** Records follows **

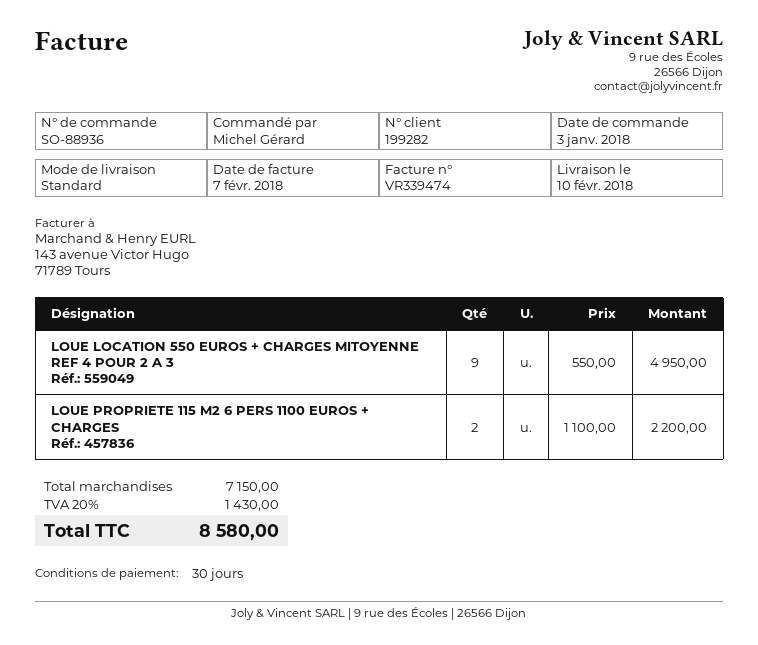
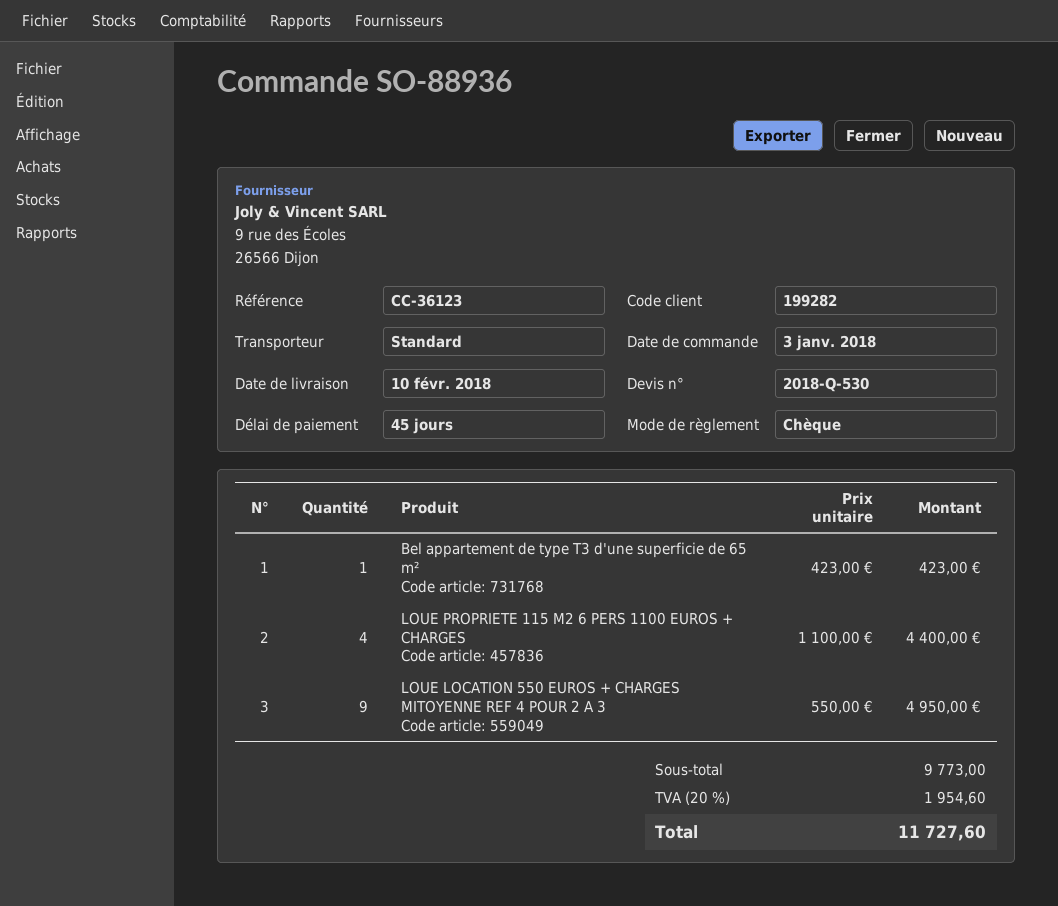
payment terms: 30 days -> 45 days
LOUE PROPRIETE 115 M2 6 PERS 1100 EUROS + CHARGES: 2 x 1100.00 = 2200.00 -> 4 x 1100.00 = 4400.00
Bel appartement de type T3 d'une superficie de 65 m²: none -> 1 x 423.00 = 423.00
subtotal: 7150.00 -> 9773.00
tax: 20% = 1430.00 -> 20% = 1954.60
total: 8580.00 -> 11727.60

** End of Records **

- [What you will do] Return the line where "Bel appartement de" appears, then every line after it to the end of the listing, all exactly as written.

- [Written solution]
Bel appartement de type T3 d'une superficie de 65 m²: none -> 1 x 423.00 = 423.00
subtotal: 7150.00 -> 9773.00
tax: 20% = 1430.00 -> 20% = 1954.60
total: 8580.00 -> 11727.60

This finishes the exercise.